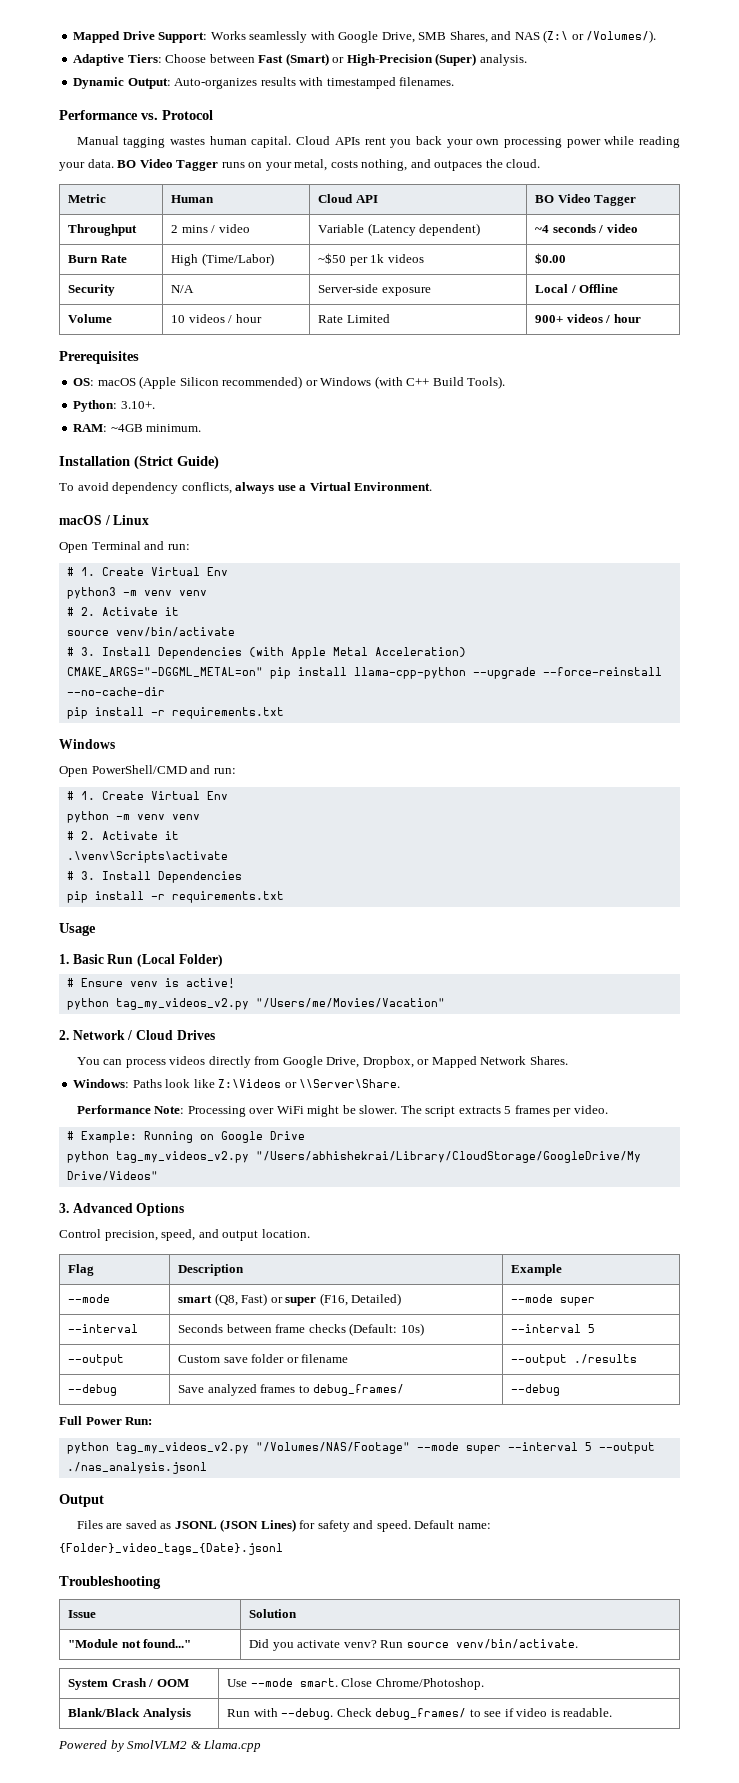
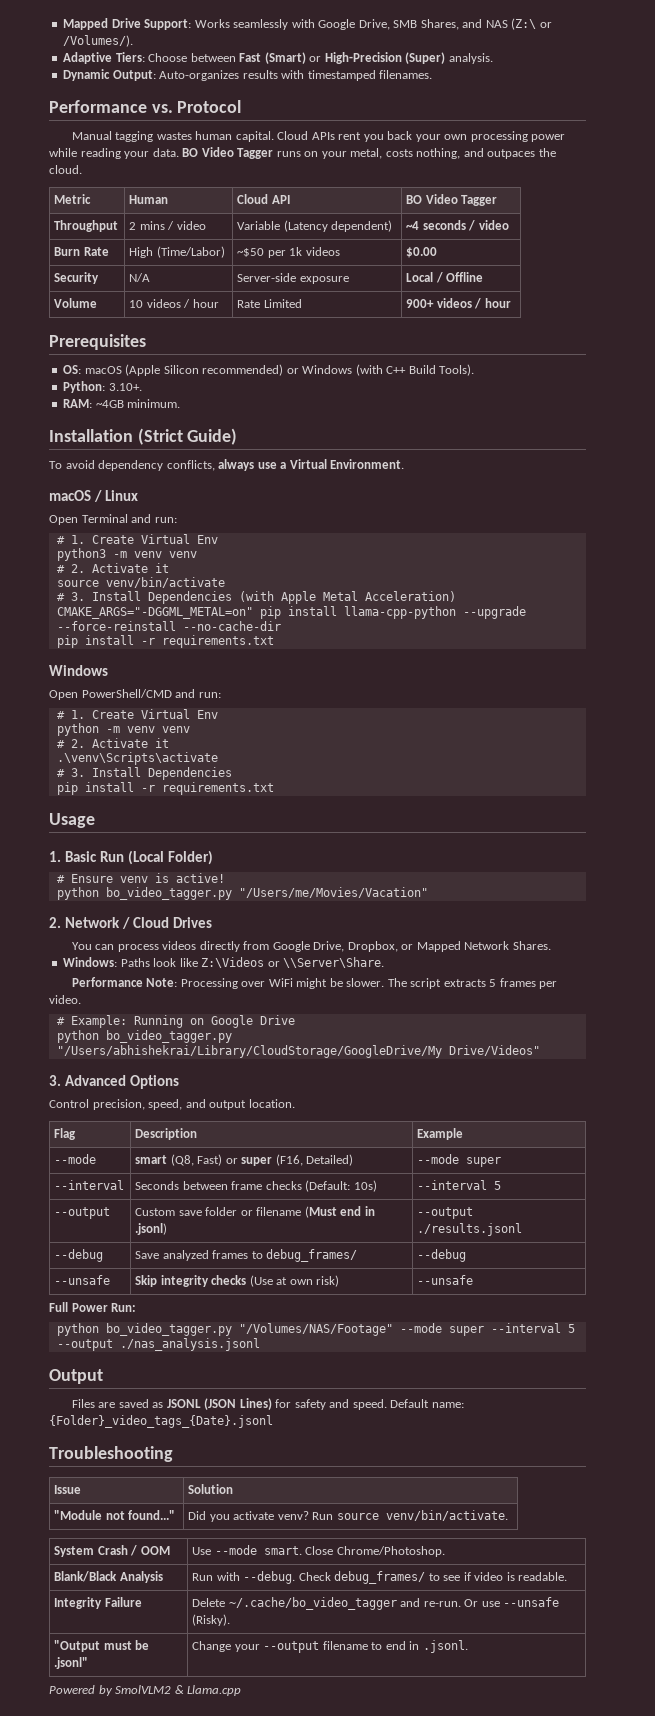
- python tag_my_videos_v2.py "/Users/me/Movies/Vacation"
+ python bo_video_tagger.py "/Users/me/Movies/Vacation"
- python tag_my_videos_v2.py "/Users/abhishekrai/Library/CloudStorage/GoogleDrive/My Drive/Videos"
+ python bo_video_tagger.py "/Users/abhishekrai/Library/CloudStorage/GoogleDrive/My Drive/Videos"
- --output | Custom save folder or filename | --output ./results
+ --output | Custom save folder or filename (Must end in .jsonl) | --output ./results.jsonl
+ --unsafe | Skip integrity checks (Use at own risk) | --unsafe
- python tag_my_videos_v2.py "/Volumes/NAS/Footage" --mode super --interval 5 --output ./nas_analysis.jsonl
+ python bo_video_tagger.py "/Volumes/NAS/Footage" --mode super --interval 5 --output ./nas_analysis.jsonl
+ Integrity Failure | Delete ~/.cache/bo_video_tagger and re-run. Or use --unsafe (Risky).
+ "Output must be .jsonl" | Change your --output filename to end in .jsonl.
::::::::::
▶ **What is being asked**: Only lines holding the string "super" are wanted; gather each one from the entries above.

▶ **Task answer**:
- python tag_my_videos_v2.py "/Volumes/NAS/Footage" --mode super --interval 5 --output ./nas_analysis.jsonl
+ python bo_video_tagger.py "/Volumes/NAS/Footage" --mode super --interval 5 --output ./nas_analysis.jsonl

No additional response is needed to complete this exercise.